In der Kirchenkolonie wird einem beigebracht, dass man nichts begehren soll. Den Kopf immer leicht gesenkt halten. Immer demütig und bescheiden auftreten. Mit leiser Stimme sprechen.
Und seht euch nur an, als wie gut sich diese Anschauung erwiesen hat.
Sie sind tot. Ich lebe. Die Sozialarbeiterin ist tot. Alle sind sie tot.
Ich schließe meinen Beweisantrag.
Hier im Bad finde ich Rasierklingen. Zum Trinken steht Jod bereit. Schlaftabletten, die ich schlucken kann. Du hast die Wahl. Leben oder sterben.
Jeder Atemzug ist eine Möglichkeit.
Jede Minute ist eine Möglichkeit.
Sein oder nicht sein.
Jedes Mal, bei dem du dich nicht die Treppe runterschmeißt, ist das eine Entscheidung. Jedes Mal, bei dem du dein Auto nicht zu Schrott fährst, trittst du von neuem an.
Wenn ich mich von dem Agenten berühmt machen lasse, wird sich nichts Wesentliches ändern.
Wie nennt man einen Credisten, der eine eigene Talkshow bekommt?
Tot.
Wie nennt man den Credisten, der in einer Limousine herumkutschiert und Steaks isst?
Tot.
Egal, welche Richtung ich einschlage, zu verlieren habe ich jedenfalls nichts.

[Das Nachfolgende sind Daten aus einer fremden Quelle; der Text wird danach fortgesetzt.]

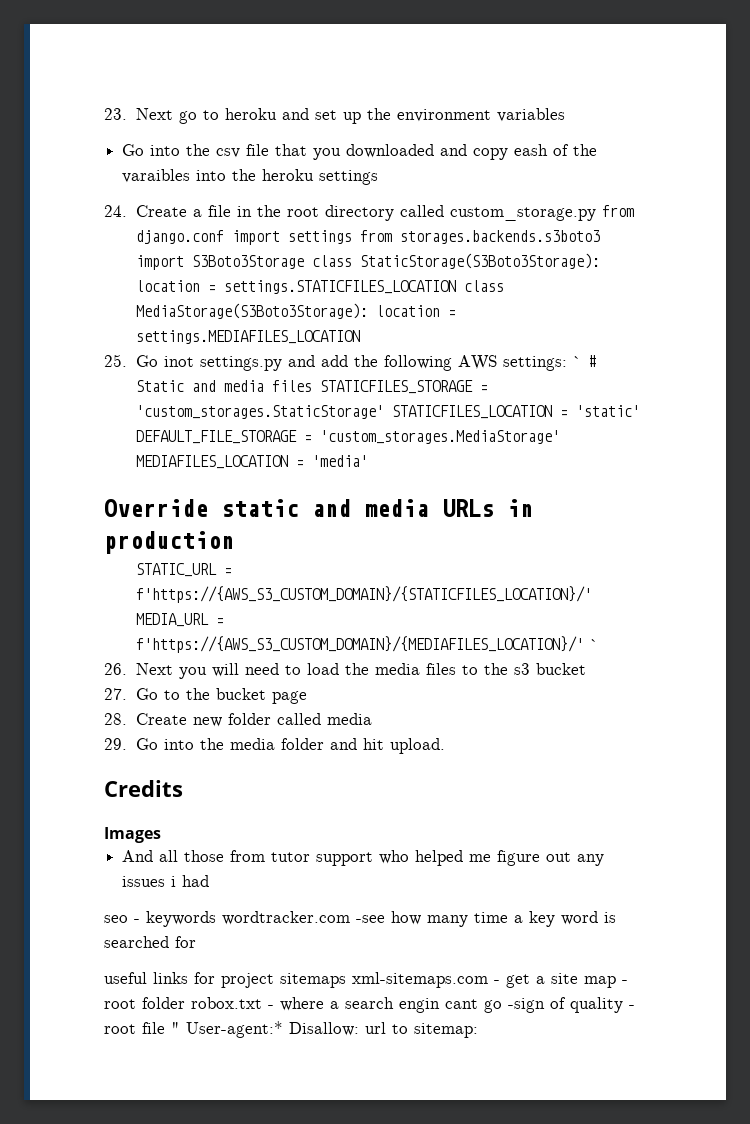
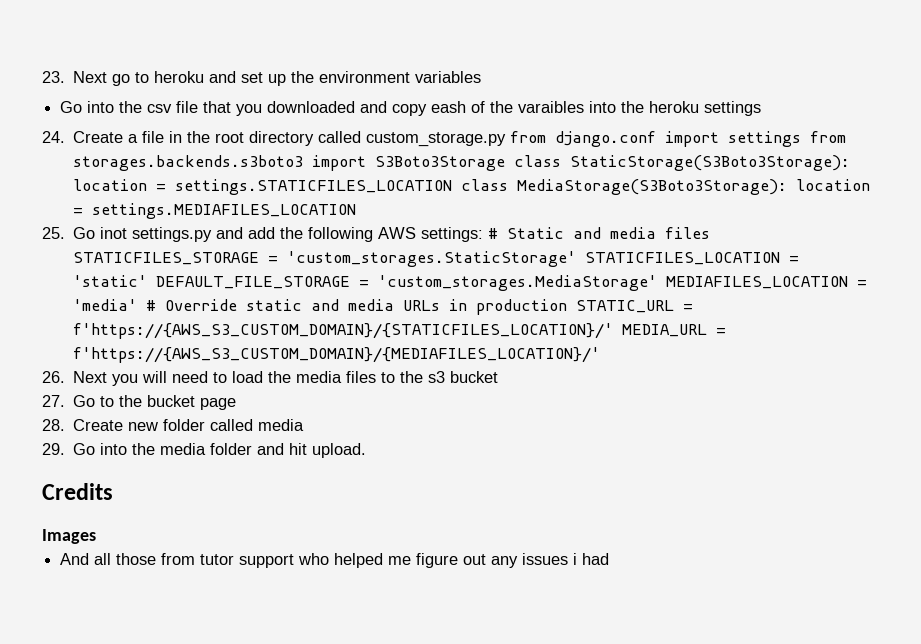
[573,356,583,367] ` -> (484, 234) none
(369, 461) // -> [146,300,157,311] #
(234, 542) // -> (568, 307) none
[590,639,600,650] ` -> (601, 355) none
[104,911,616,927] [104,936,196,948] [104,972,628,988] [104,997,635,1013] [104,1021,478,1038] // seo - keywords wordtracker.com -see how many time a key word is searched for // useful links for project sitemaps xml-sitemaps.com - get a site map - root folder robox.txt - where a search engin cant go -sign of quality - root file " User-agent:* Disallow: url to sitemap: -> (610, 559) none

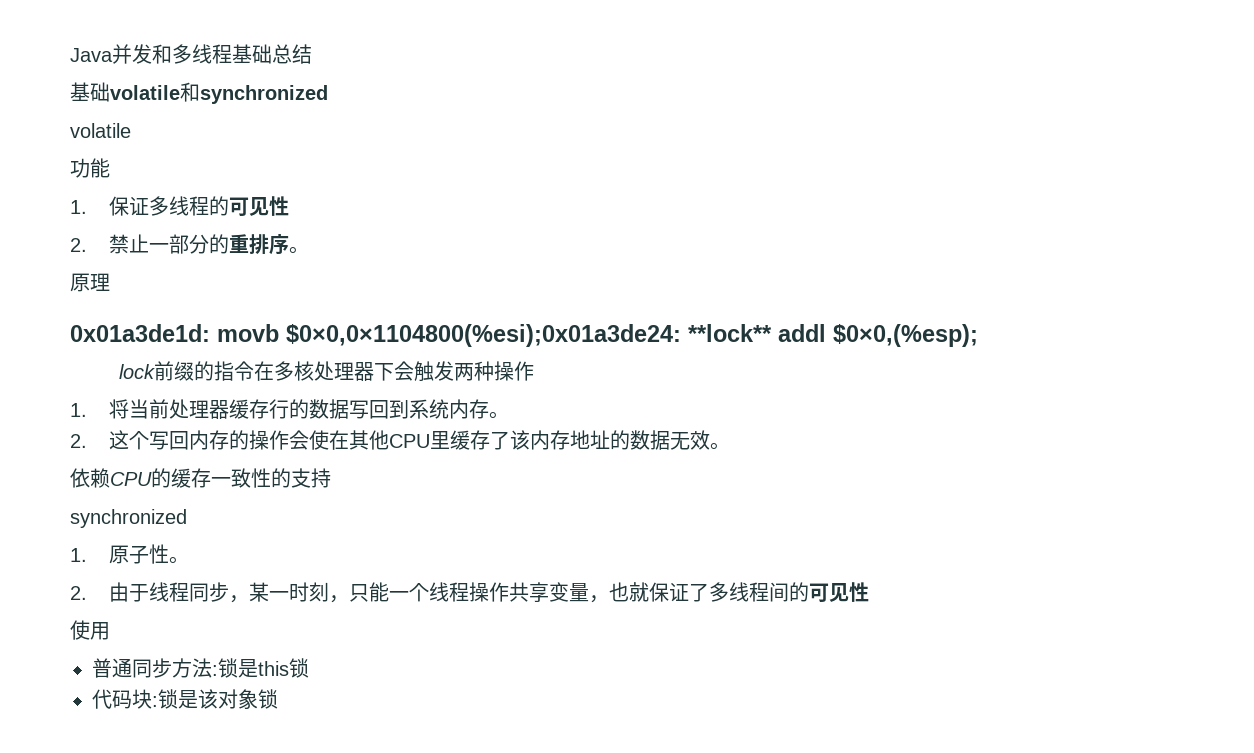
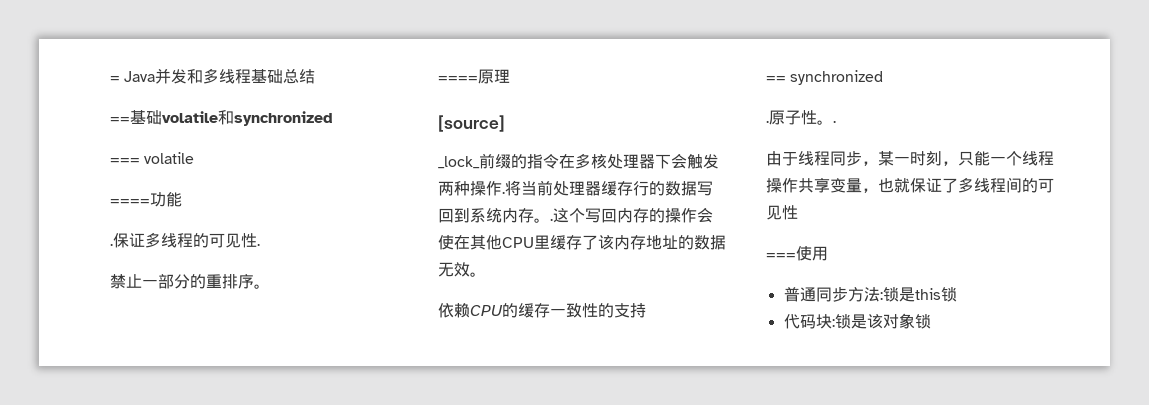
(70, 55) none -> [110,76,120,82] =
(312, 54) none -> [110,117,130,123] ==
(328, 94) none -> [110,158,140,164] ===
(131, 130) none -> [110,199,150,205] ====
[70,200,87,214] 1. -> [110,243,113,246] .
[70,238,87,252] // 2. -> [257,243,260,246] . //
(309, 250) none -> [438,76,478,82] ====
[70,324,978,347] [118,364,155,379] 0x01a3de1d: movb $0×0,0×1104800(%esi);0x01a3de24: **lock** addl $0×0,(%esp); // lock -> [438,115,505,132] [438,156,480,169] [source] // _lock_
[70,403,87,417] // 1. -> [502,191,505,194] .
[70,434,87,448] // 2. -> [550,218,553,221] .
[70,509,187,528] [70,548,87,562] synchronized // 1. -> [766,70,884,85] [766,120,769,123] == synchronized // .
[70,586,87,600] // 2. -> [833,120,836,123] . //
(869, 592) none -> [766,253,796,259] ===

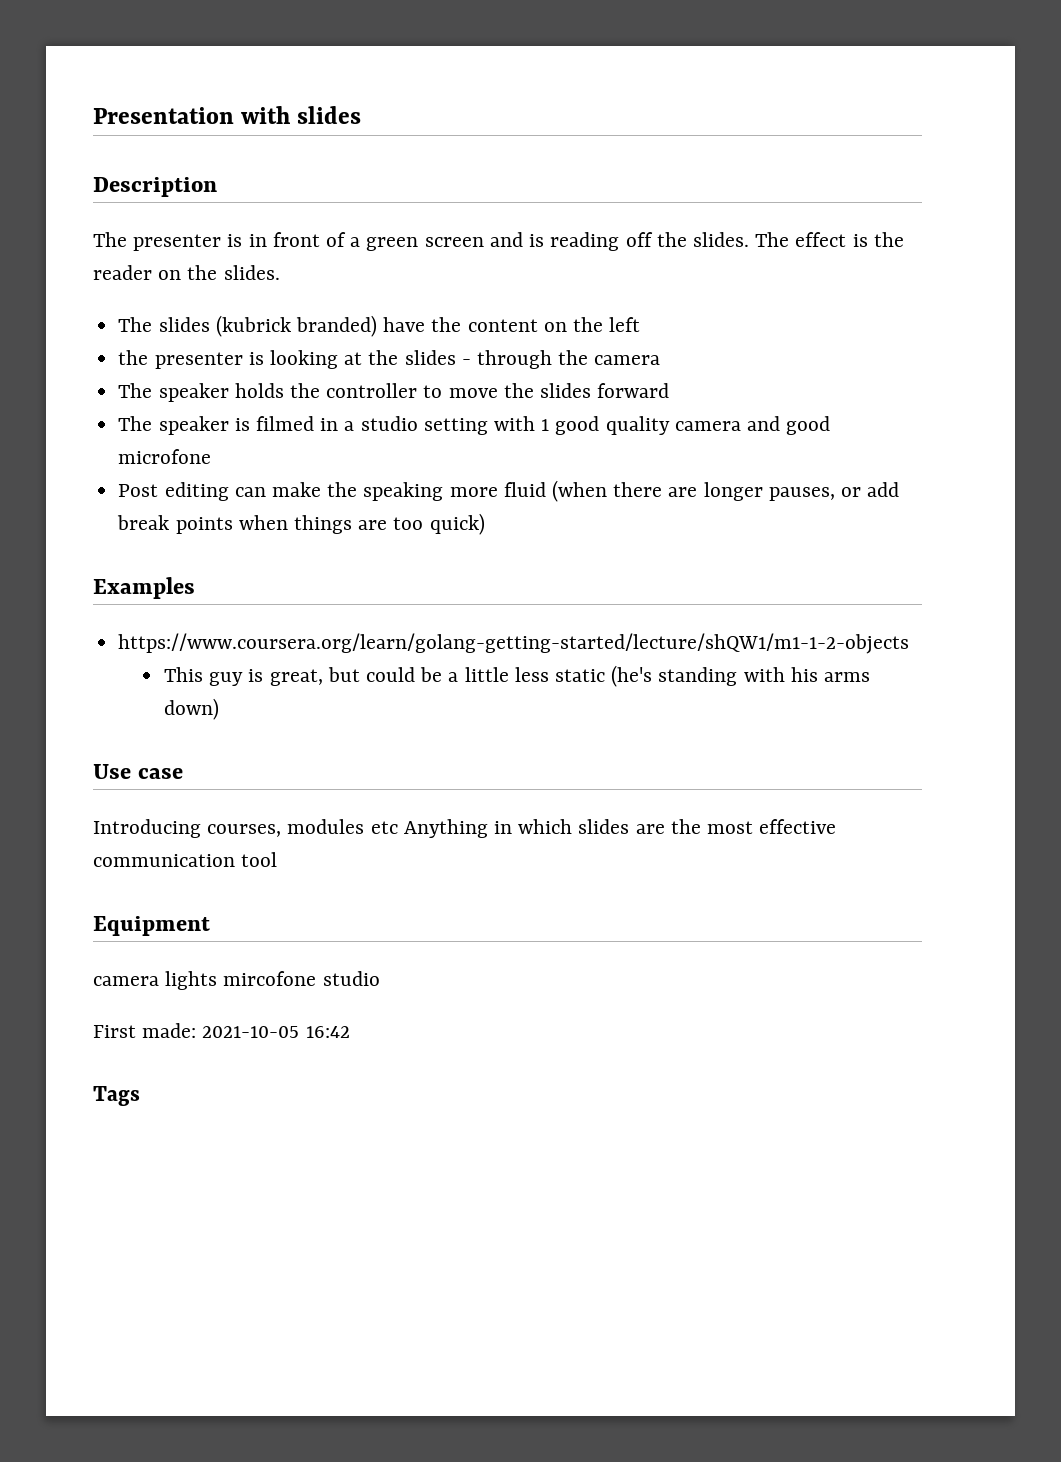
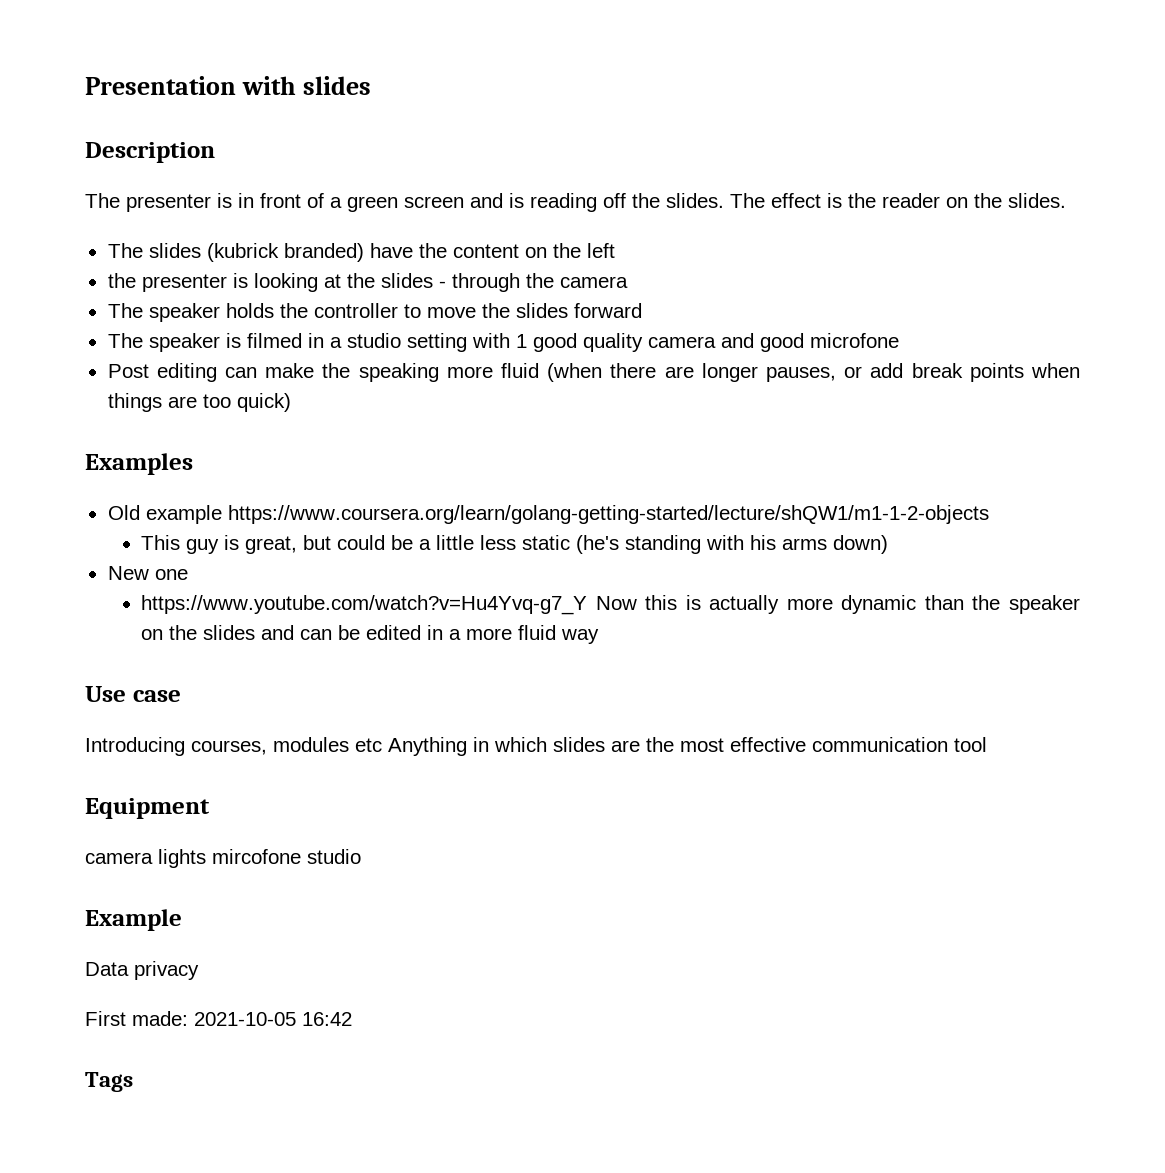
(195, 588) none -> [107,505,222,524] Old example
(219, 709) none -> [107,566,188,580] [141,595,1080,615] [141,625,600,644] // New one // https://www.youtube.com/watch?v=Hu4Yvq-g7_Y Now this is actually more dynamic than the speaker on the slides and can be edited in a more fluid way
(380, 978) none -> [85,909,182,931] [85,961,199,980] // Example // Data privacy

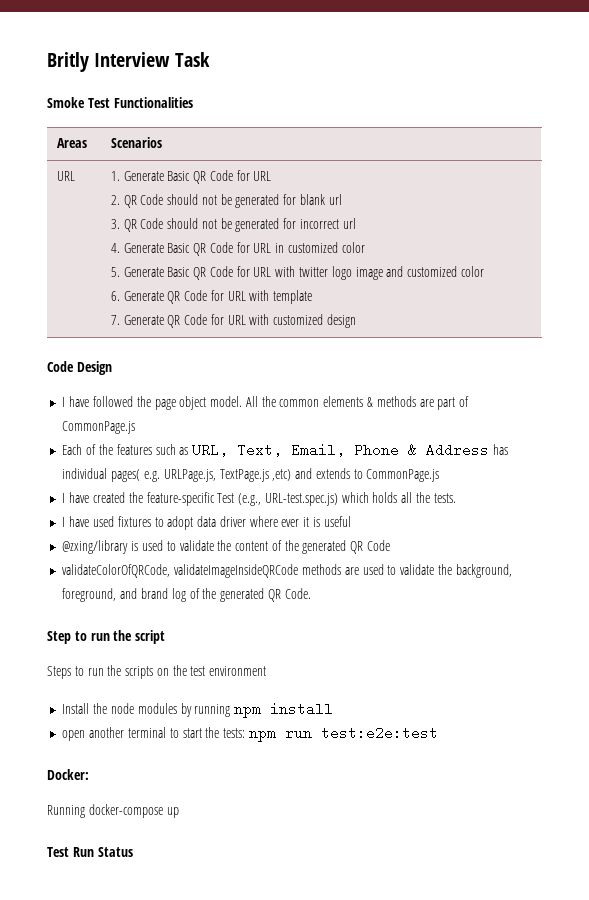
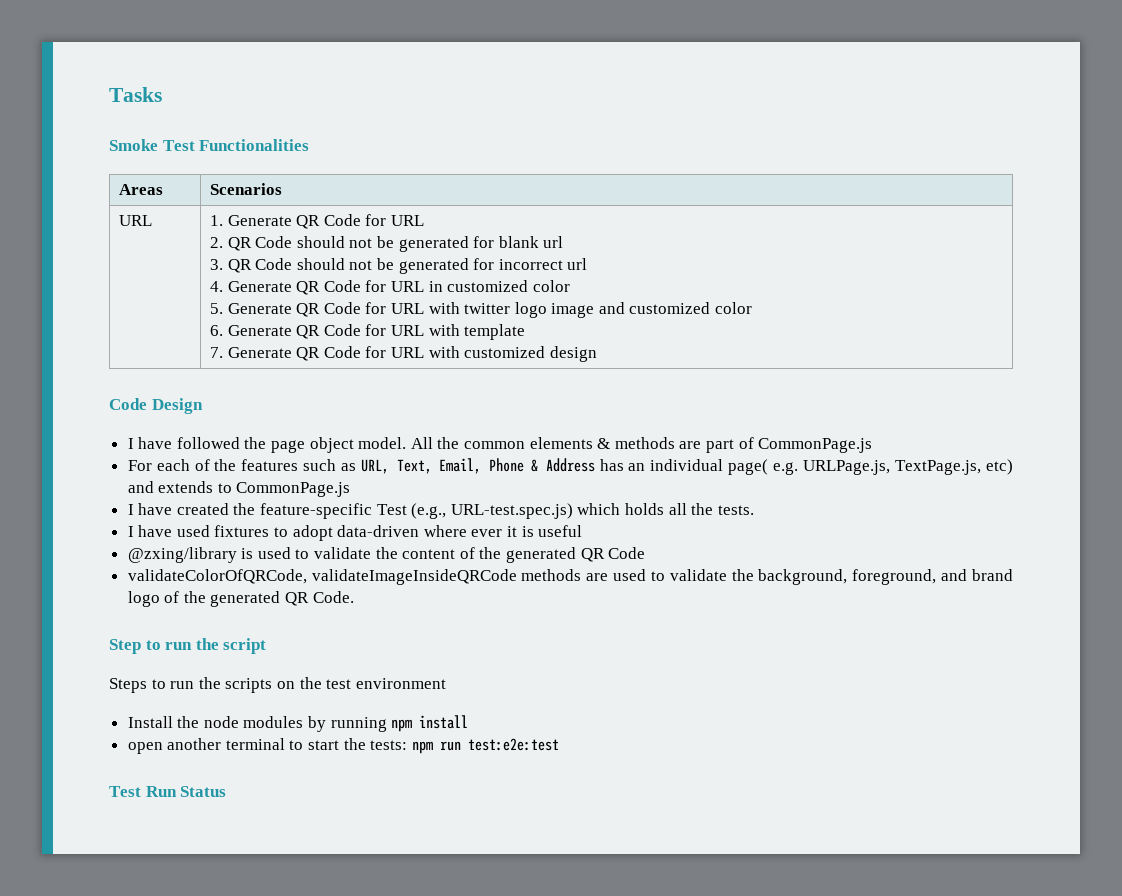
[47,52,210,72] Britly Interview Task -> [109,87,162,102] Tasks
[167,171,191,181] Basic -> (292, 220) none
[167,243,191,253] Basic -> (292, 286) none
[167,267,191,277] Basic -> (292, 308) none
[62,444,83,455] Each -> [127,459,190,471] For each
[62,468,292,482] individual pages( e.g. URLPage.js, TextPage.js ,etc) -> [628,459,1014,475] an individual page( e.g. URLPage.js, TextPage.js, etc)
[197,516,246,527] data driver -> [337,525,420,537] data-driven
[171,588,186,602] log -> [127,591,160,607] logo
[47,769,89,780] [47,804,179,818] // Docker: // Running docker-compose up -> (559, 744) none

Laut meinem Terminkalender sollte ich jetzt Zink im Kamin verbrennen, um den Schornstein von Ruß zu reinigen.
Vor dem Badezimmerfenster schaut die Sonne zu, wie die Polizisten die in ihrem Plastiksack auf eine Rollbahre geschnallte Sozialarbeiterin die Einfahrt hinunter zu einem Krankenwagen schieben, dessen Blinklicht nicht eingeschaltet ist.
Nachdem ich sie gefunden hatte, stand ich lange Zeit über der Leiche, trank meinen Erdbeer-Daiquiri und sah sie, wie sie da blau und mit dem Gesicht nach unten dalag. Das war seit langem abzusehen gewesen, dazu musste man keine Fertility Hollis sein. Ihr schwarzes Haar quoll unter dem roten Stirnband hervor, das sie um ihren Kopf trug. Aus ihrem toten Mundwinkel war etwas Speichel auf den Boden getropft. Ihr ganzer Körper sah aus wie in tote Haut gehüllt.
Man hätte von Anfang an wissen können, dass es so kommen würde. Eines Tages geht es uns allen so.